During streaming, ModelResponseIterator.chunk_parser() creates a stream response object with empty choices first:

model_response = ModelResponseStream(choices=[], id=response_id)

and only populates choices when candidate content is present.

For Gemini Flash / Flash Lite models with web search streaming, some metadata-only chunks appear to produce a ModelResponseStream with empty choices.

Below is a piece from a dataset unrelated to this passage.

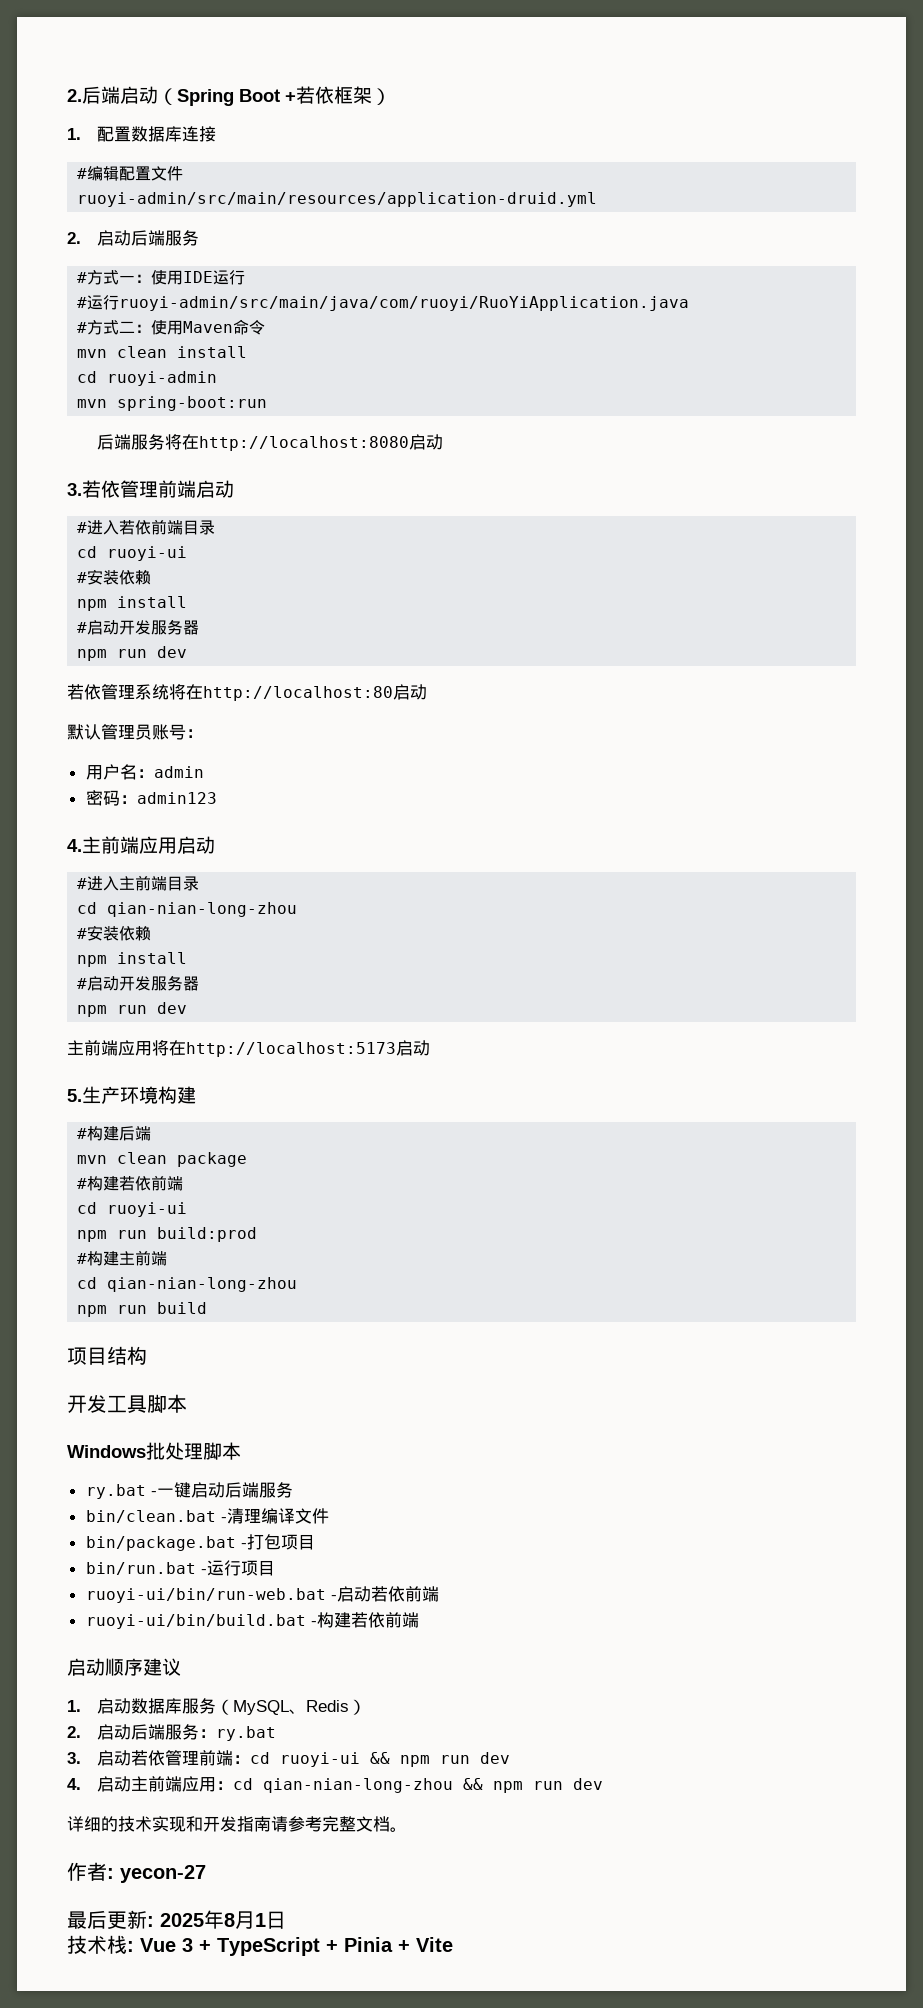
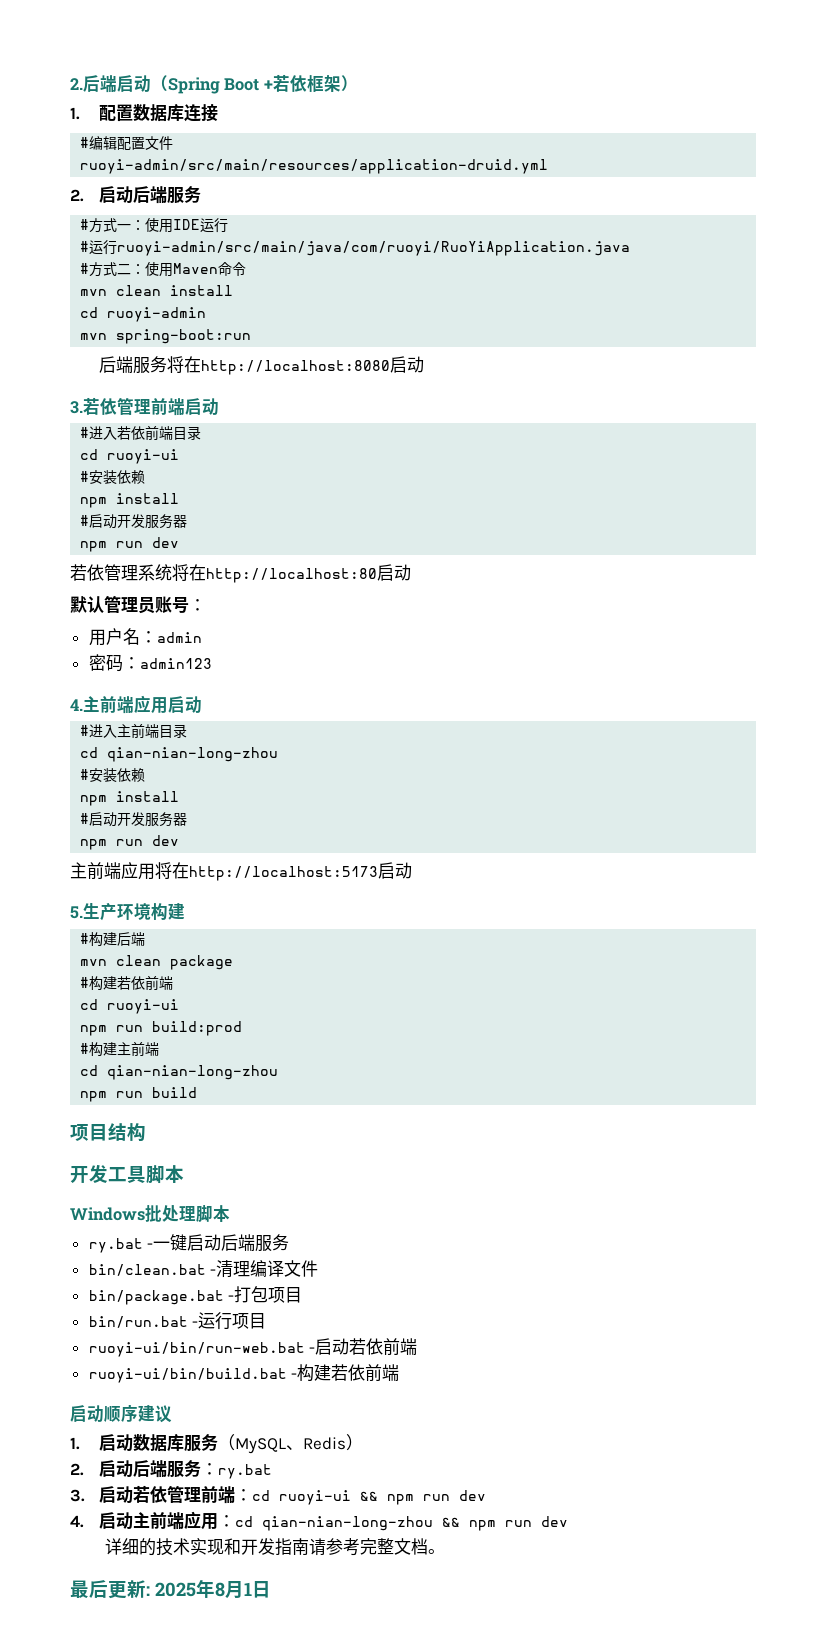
- 作者: yecon-27
- 技术栈: Vue 3 + TypeScript + Pinia + Vite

Later, CustomStreamWrapper.raise_on_model_repetition() assumes choices are non-empty:

last_content = self.chunks[-1].choices[0].delta.content
second_to_last_content = self.chunks[-2].choices[0].delta.content

This raises:

IndexError: list index out of range

LiteLLM then wraps it as APIConnectionError, then MidStreamFallbackError.

Expected behavior

LiteLLM should not fail when a Vertex Gemini streaming chunk has no choices.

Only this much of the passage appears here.